The power loss in most electrical machines can be classified under four headings: resistive loss in the windings (copper loss) loss in the stator and rotor cores due to hysteresis and eddy current losses (iron loss) friction loss in the bearings windage loss associated with the rotor causing turbulence in the air surrounding it Many machines operate at fixed speed and fixed voltage, and for these machines some components of the loss are independent of the power level at which they are operating; the friction and windage loss and many of the components of iron loss fall into this category. However, the copper loss in the windings generally varies as the square of the machine load. So although the losses increase with load, they decrease with load when taken as a proportion of power output; This means that the efficiency of an electrical machine generally increases as its power output increases and is likely to peak near full load.
The balance of the components of the loss varies with both the type and size of machine. In general, small machines have a much greater proportion of copper loss than iron loss, whereas the opposite holds for larger machines. Since the copper loss is generally load dependent, it follows that the efficiency of a small machine varies much more with load than a larger machine. In terms of absolute values of efficiency for different sizes of machine, induction machines of the same rated speed have full- load efficiencies of approximately:
0.1 kW 55% 1.0 kW 75% 10 kW 90% 100 kW 95% 1 MW 97%
The benefit of scale is clearly shown in these figures.
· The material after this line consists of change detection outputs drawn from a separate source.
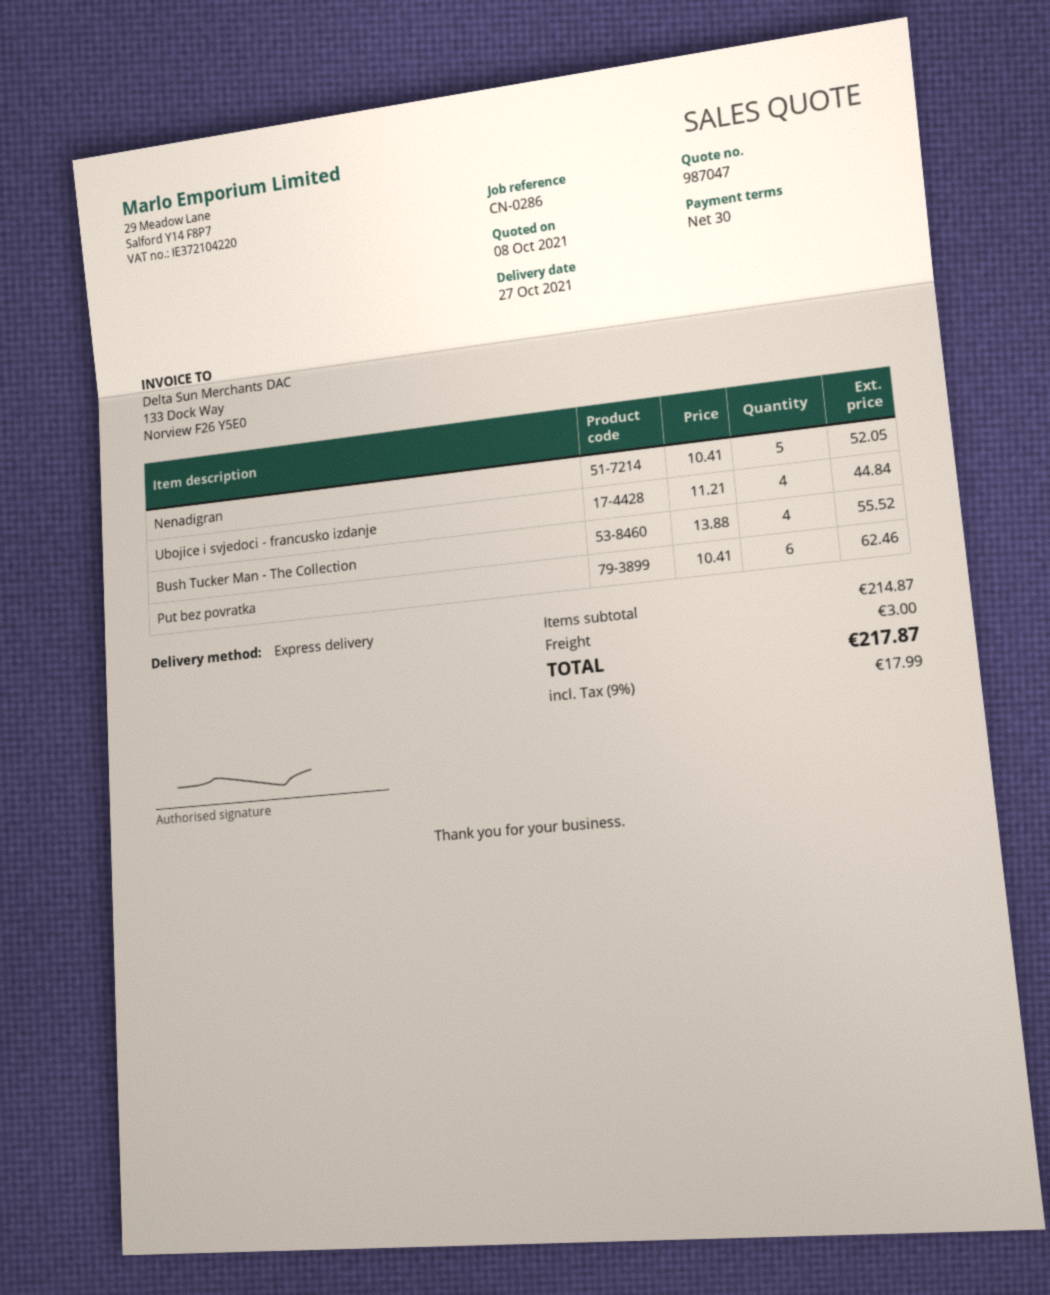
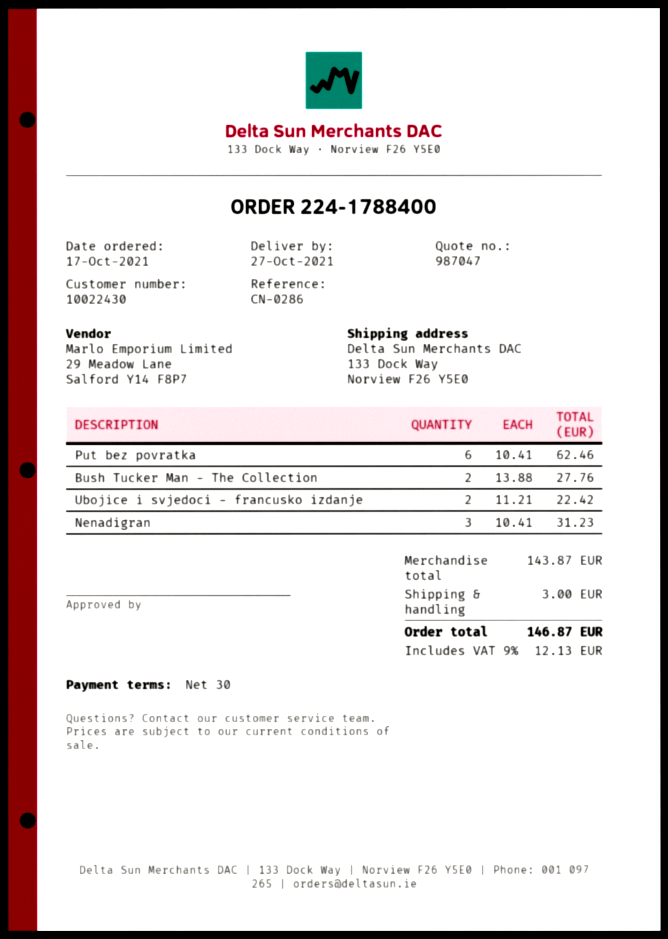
Nenadigran: 5 x 10.41 = 52.05 -> 3 x 10.41 = 31.23
Ubojice i svjedoci - francusko izdanje: 4 x 11.21 = 44.84 -> 2 x 11.21 = 22.42
Bush Tucker Man - The Collection: 4 x 13.88 = 55.52 -> 2 x 13.88 = 27.76
subtotal: 214.87 -> 143.87
tax: 9% = 17.99 -> 9% = 12.13
total: 217.87 -> 146.87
Because many of the power losses occur in the interior of the machine, arrangements have to be made to ensure that the heat resulting from these losses is conducted away effectively. The heat from the windings is normally dissipated into air flowing around exposed parts of the winding and/or into the core supporting the winding. To assist in the latter, the winding is thermally bonded to the core by impregnating the assembly with a varnish or epoxy compound which consolidates the winding, improves its electrical insulation and greatly improves the heat transfer to the core. Methods of impregnation include:
dipping the wound core in varnish, draining the excess and baking it in an oven trickling a viscous gel (normally polyester based) onto the winding and allowing it to be drawn in by capillary action before setting evacuating the air from the winding in a vacuum chamber, flooding the chamber with varnish (normally an epoxy compound), increasing the pressure in the chamber above ambient to force the impregnant into the winding, draining the excess and baking in an oven. This process is known as Vacuum Pressure Impregnation (VPI) and produces a very rugged assembly with good heat transfer from the winding to the core. A large VPI plant is shown.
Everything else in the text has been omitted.